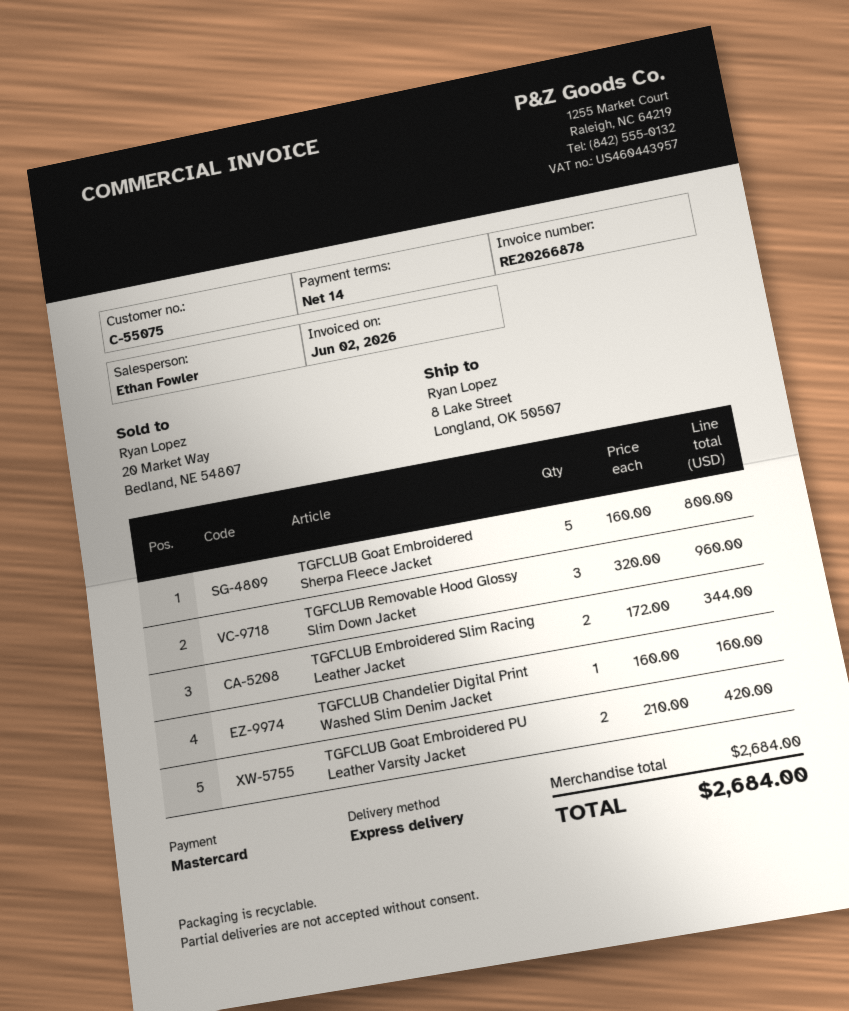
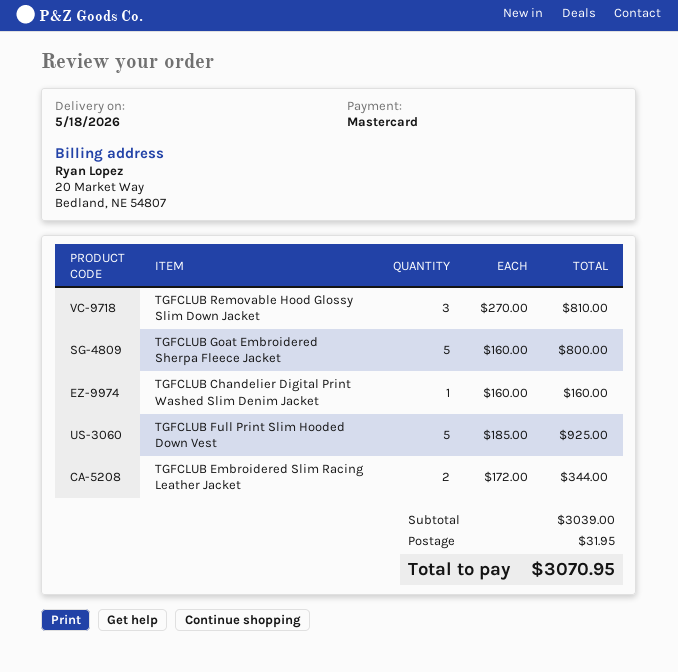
TGFCLUB Removable Hood Glossy Slim Down Jacket: 3 x 320.00 = 960.00 -> 3 x 270.00 = 810.00
TGFCLUB Goat Embroidered PU Leather Varsity Jacket: 2 x 210.00 = 420.00 -> none
TGFCLUB Full Print Slim Hooded Down Vest: none -> 5 x 185.00 = 925.00
subtotal: 2684.00 -> 3039.00
shipping: none -> 31.95
total: 2684.00 -> 3070.95

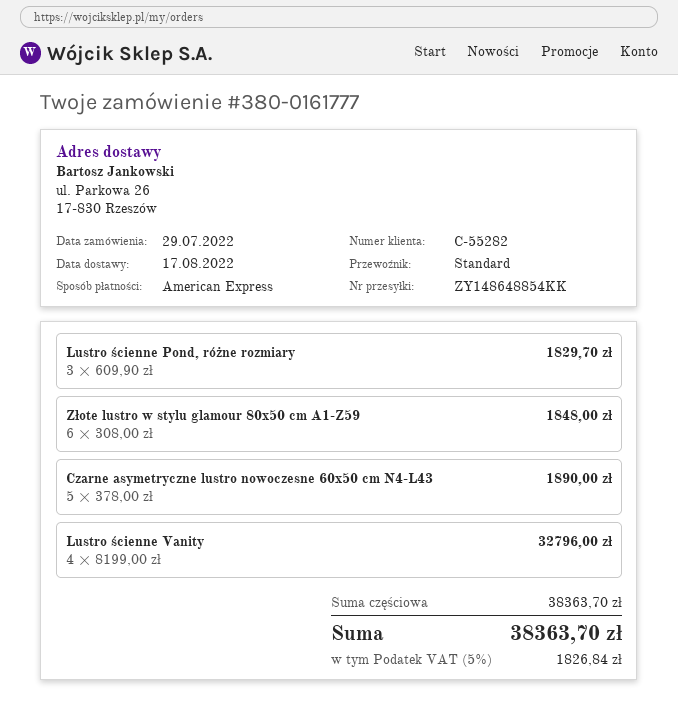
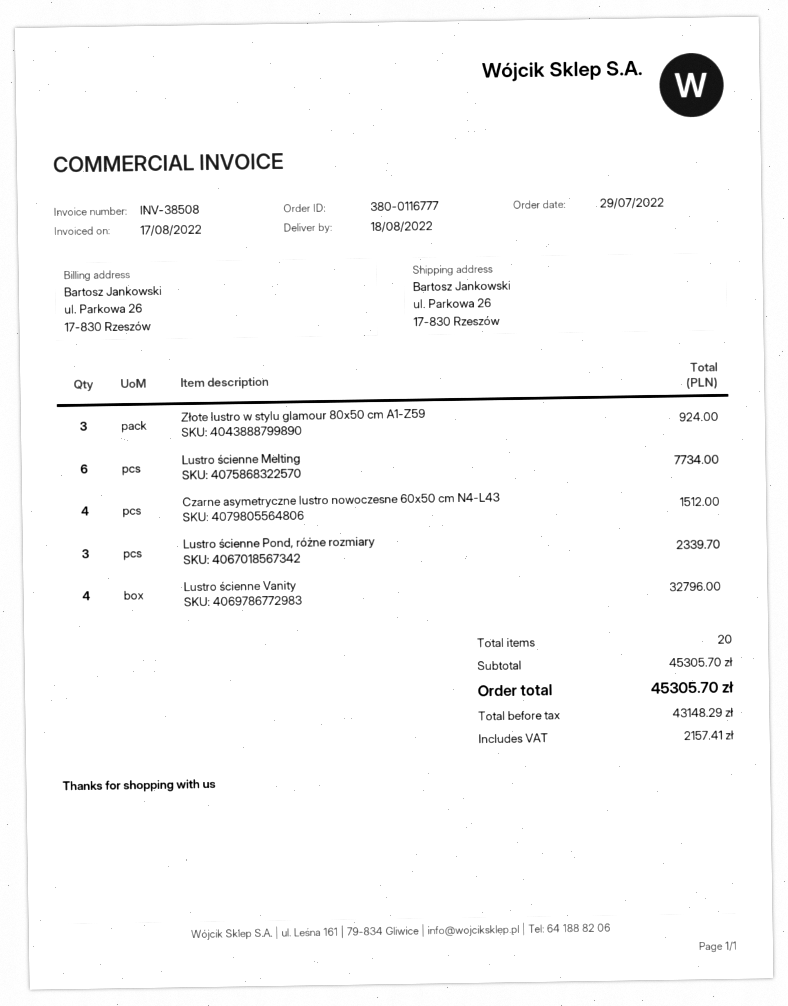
order number: 380-0161777 -> 380-0116777
delivery date: 2022-08-17 -> 2022-08-18
Lustro ścienne Pond, różne rozmiary: 3 for 1829.70 -> 3 for 2339.70
Złote lustro w stylu glamour 80x50 cm A1-Z59: 6 for 1848.00 -> 3 for 924.00
Czarne asymetryczne lustro nowoczesne 60x50 cm N4-L43: 5 for 1890.00 -> 4 for 1512.00
Lustro ścienne Melting: none -> 6 for 7734.00
subtotal: 38363.70 -> 45305.70
tax: 1826.84 -> 2157.41
total: 38363.70 -> 45305.70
·····
Return the material above in exact form. Pictures stay out.

**Result**:
TGFCLUB Removable Hood Glossy Slim Down Jacket: 3 x 320.00 = 960.00 -> 3 x 270.00 = 810.00
TGFCLUB Goat Embroidered PU Leather Varsity Jacket: 2 x 210.00 = 420.00 -> none
TGFCLUB Full Print Slim Hooded Down Vest: none -> 5 x 185.00 = 925.00
subtotal: 2684.00 -> 3039.00
shipping: none -> 31.95
total: 2684.00 -> 3070.95

order number: 380-0161777 -> 380-0116777
delivery date: 2022-08-17 -> 2022-08-18
Lustro ścienne Pond, różne rozmiary: 3 for 1829.70 -> 3 for 2339.70
Złote lustro w stylu glamour 80x50 cm A1-Z59: 6 for 1848.00 -> 3 for 924.00
Czarne asymetryczne lustro nowoczesne 60x50 cm N4-L43: 5 for 1890.00 -> 4 for 1512.00
Lustro ścienne Melting: none -> 6 for 7734.00
subtotal: 38363.70 -> 45305.70
tax: 1826.84 -> 2157.41
total: 38363.70 -> 45305.70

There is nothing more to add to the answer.